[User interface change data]
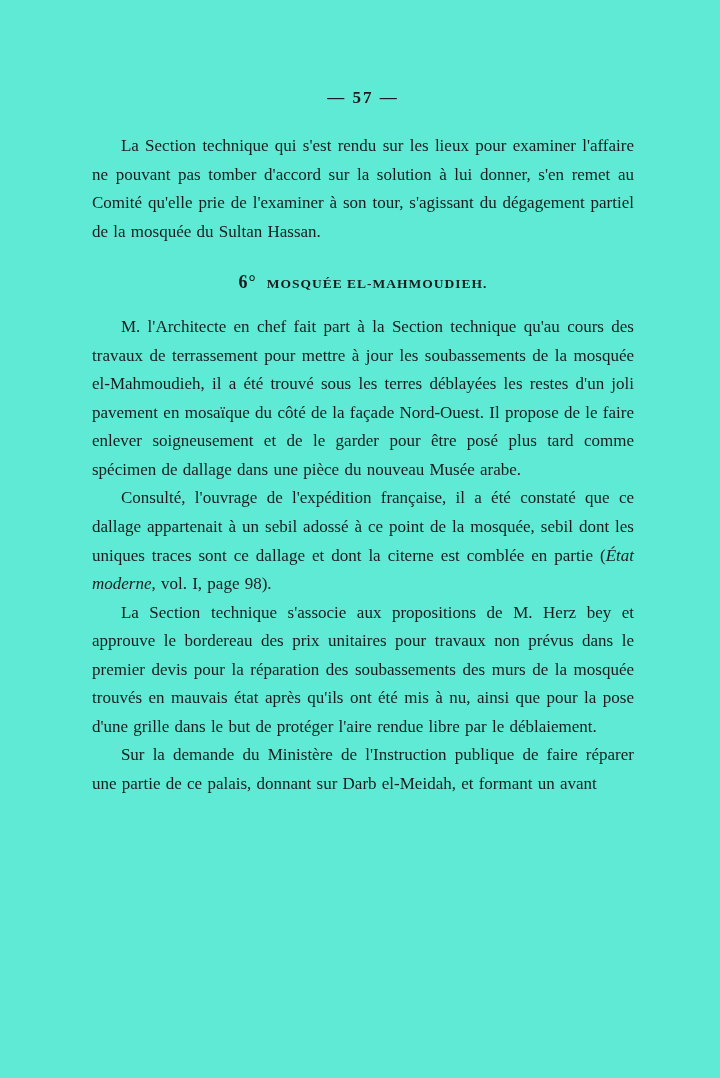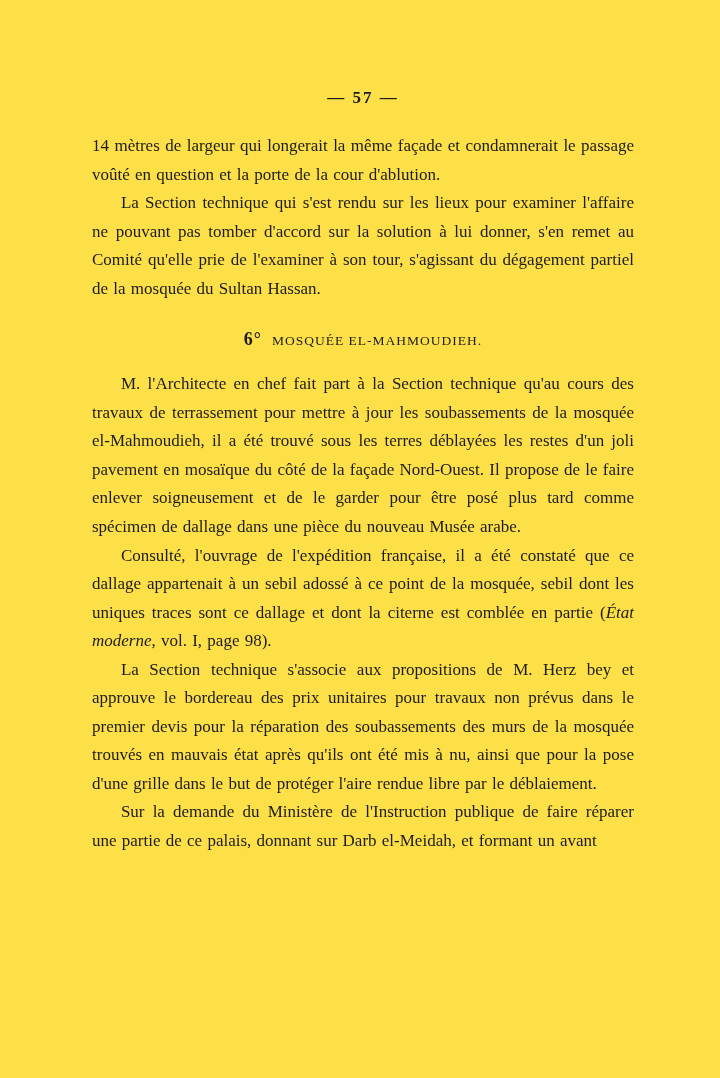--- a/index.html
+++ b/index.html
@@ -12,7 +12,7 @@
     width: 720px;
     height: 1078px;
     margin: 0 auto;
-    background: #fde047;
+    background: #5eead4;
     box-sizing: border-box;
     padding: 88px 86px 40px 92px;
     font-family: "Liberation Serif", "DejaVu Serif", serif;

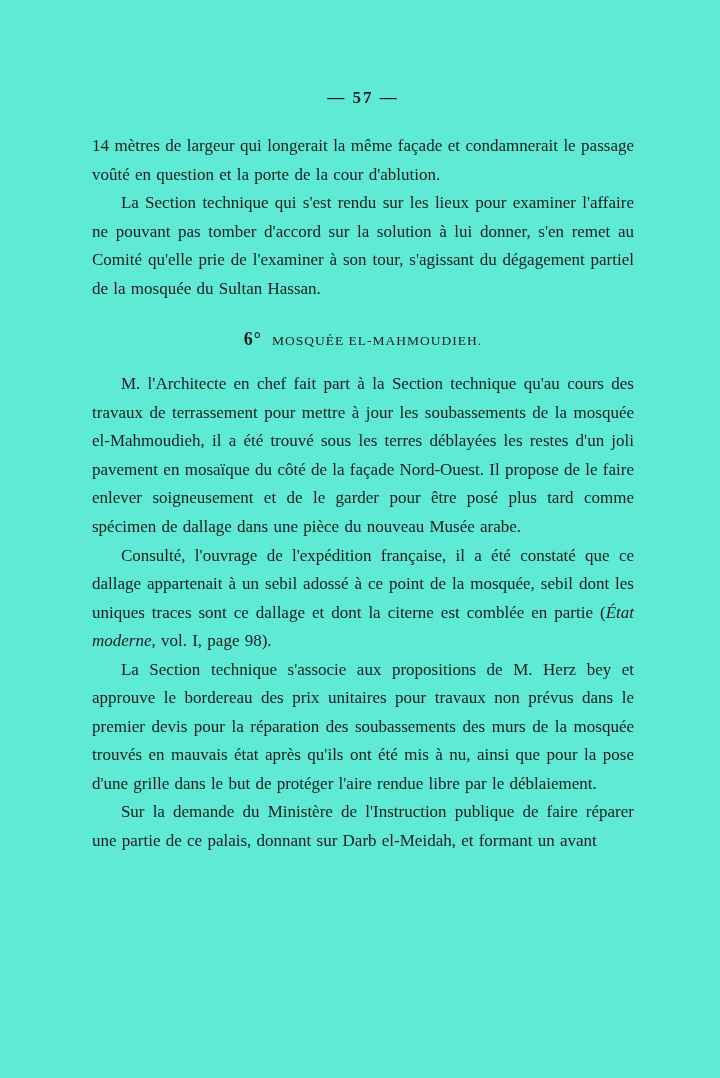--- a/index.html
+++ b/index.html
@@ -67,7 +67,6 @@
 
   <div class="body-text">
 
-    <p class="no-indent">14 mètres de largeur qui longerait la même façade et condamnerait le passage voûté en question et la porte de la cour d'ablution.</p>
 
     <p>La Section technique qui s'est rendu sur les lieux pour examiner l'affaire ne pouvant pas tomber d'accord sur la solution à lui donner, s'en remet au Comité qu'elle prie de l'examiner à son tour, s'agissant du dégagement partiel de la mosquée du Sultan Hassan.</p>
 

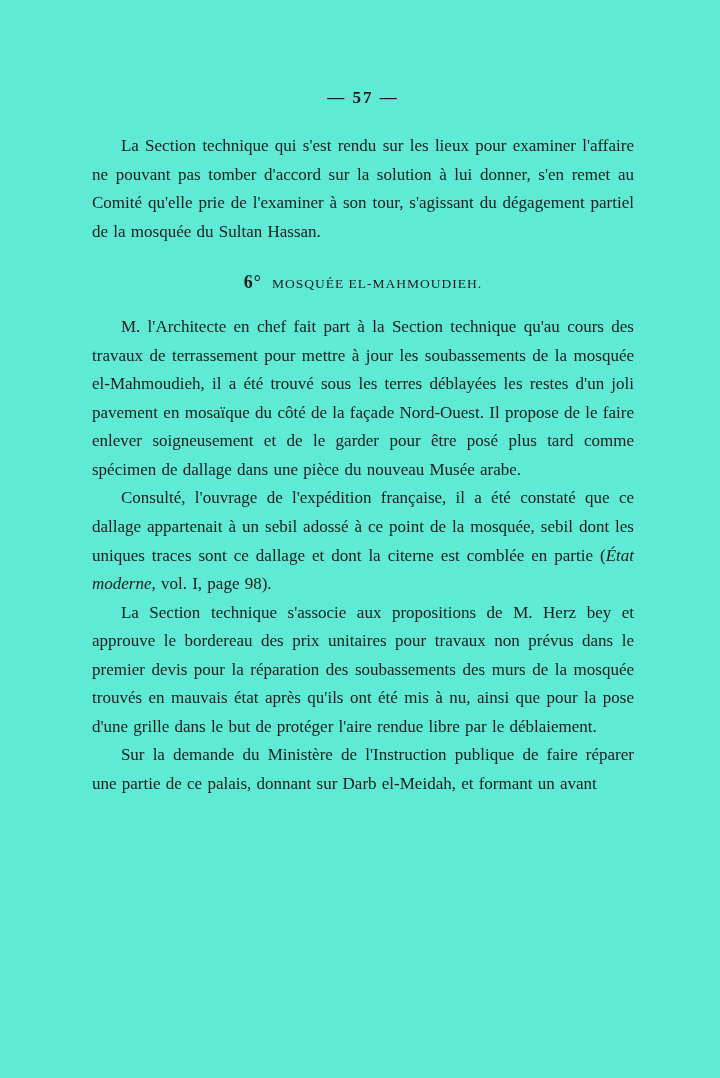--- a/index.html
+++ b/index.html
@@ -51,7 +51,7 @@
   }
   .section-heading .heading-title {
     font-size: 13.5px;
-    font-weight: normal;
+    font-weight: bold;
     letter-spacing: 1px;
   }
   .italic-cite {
---
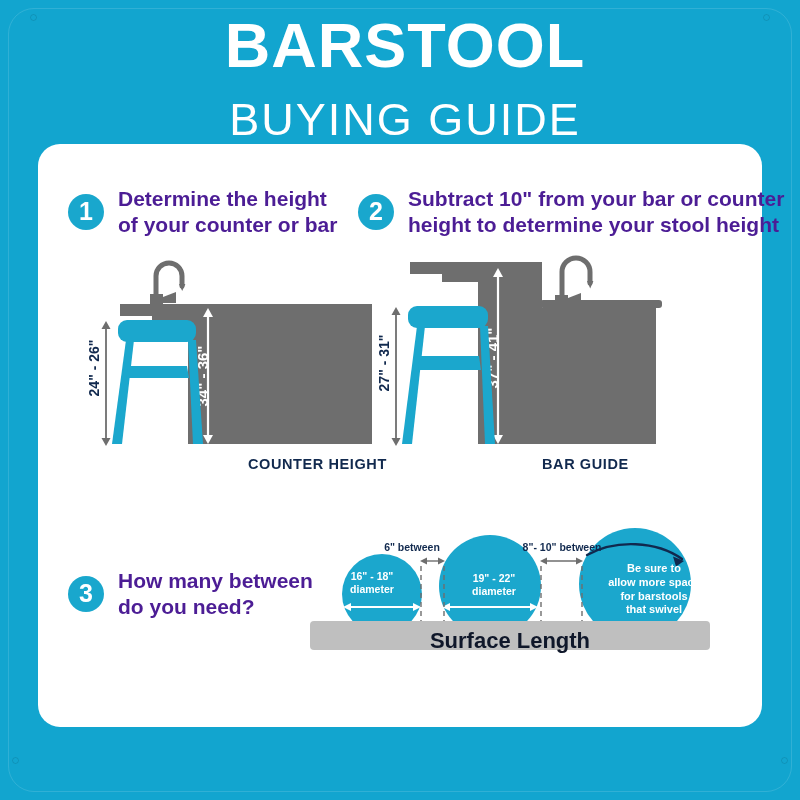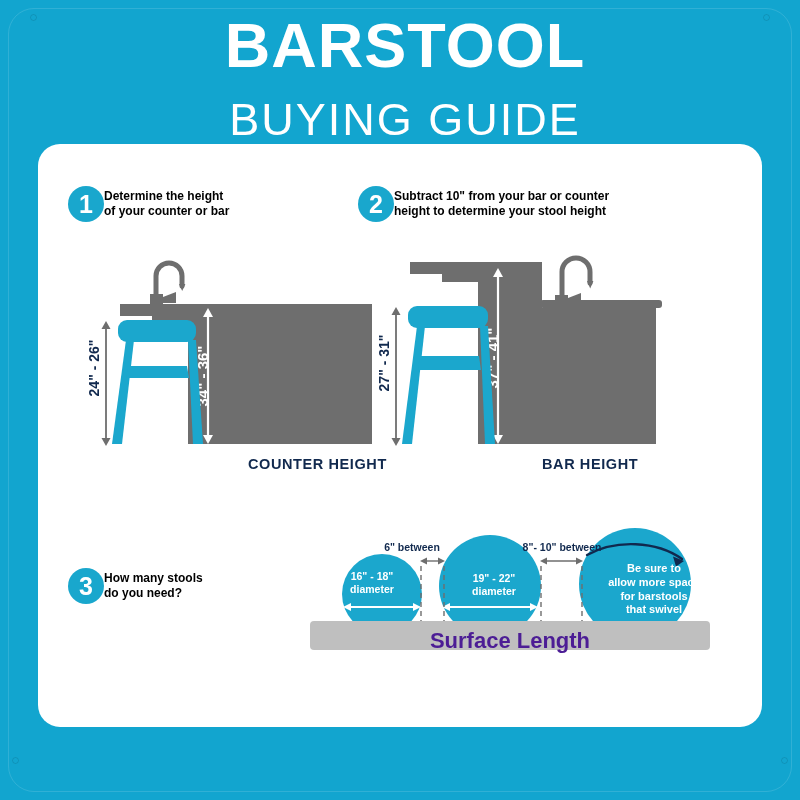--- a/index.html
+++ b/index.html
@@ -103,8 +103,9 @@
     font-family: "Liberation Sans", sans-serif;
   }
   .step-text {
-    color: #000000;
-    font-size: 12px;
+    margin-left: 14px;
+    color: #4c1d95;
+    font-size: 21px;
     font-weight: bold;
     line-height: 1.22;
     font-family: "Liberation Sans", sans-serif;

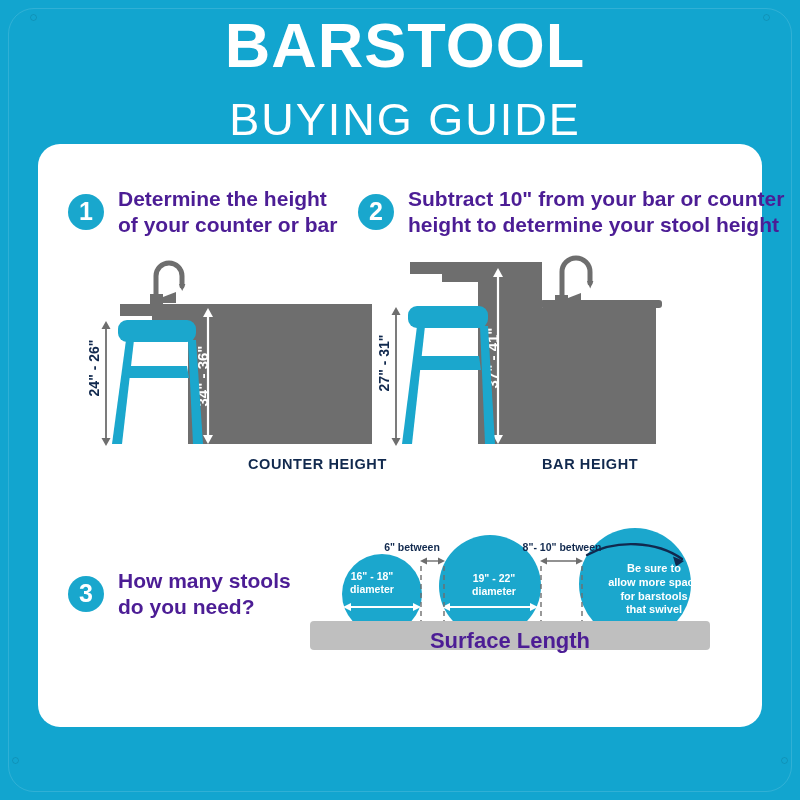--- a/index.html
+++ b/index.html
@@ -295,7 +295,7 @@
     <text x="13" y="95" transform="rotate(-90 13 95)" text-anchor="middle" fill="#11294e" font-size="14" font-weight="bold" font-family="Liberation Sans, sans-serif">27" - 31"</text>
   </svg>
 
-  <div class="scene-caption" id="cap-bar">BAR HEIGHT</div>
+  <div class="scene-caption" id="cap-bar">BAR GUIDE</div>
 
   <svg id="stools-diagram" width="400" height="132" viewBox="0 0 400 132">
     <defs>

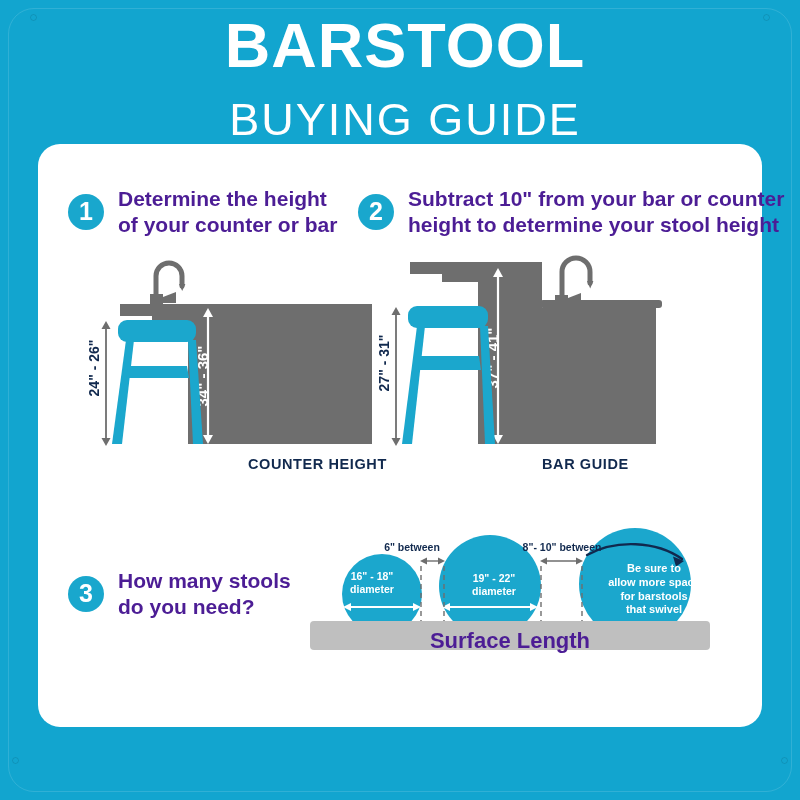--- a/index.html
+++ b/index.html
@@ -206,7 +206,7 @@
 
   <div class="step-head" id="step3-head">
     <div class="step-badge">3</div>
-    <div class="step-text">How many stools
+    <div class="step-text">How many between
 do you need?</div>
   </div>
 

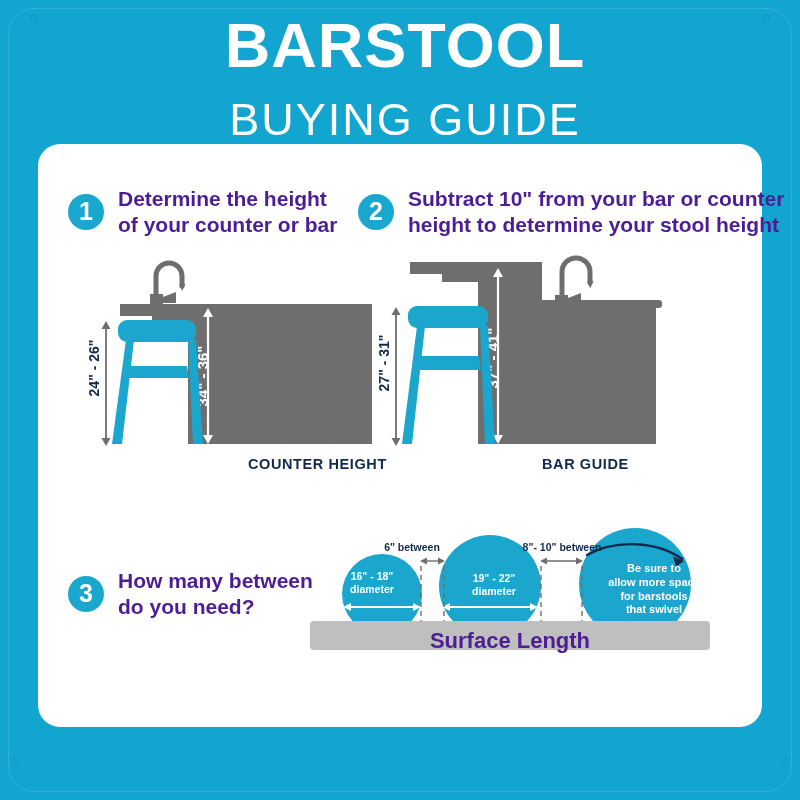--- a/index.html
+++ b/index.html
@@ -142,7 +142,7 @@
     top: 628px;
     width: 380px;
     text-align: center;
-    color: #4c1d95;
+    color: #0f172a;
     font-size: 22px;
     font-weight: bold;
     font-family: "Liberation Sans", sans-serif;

— AIM OF THE EXERCISE —
Find every line in the records that contains the word "text"; copy those lines.

— WRITTEN SOLUTION —
   <div class="body-text">
   .step-text {
     <text x="13" y="95" transform="rotate(-90 13 95)" text-anchor="middle" fill="#11294e" font-size="14" font-weight="bold" font-family="Liberation Sans, sans-serif">27" - 31"</text>
-    <div class="step-text">How many stools
+    <div class="step-text">How many between
     text-align: center;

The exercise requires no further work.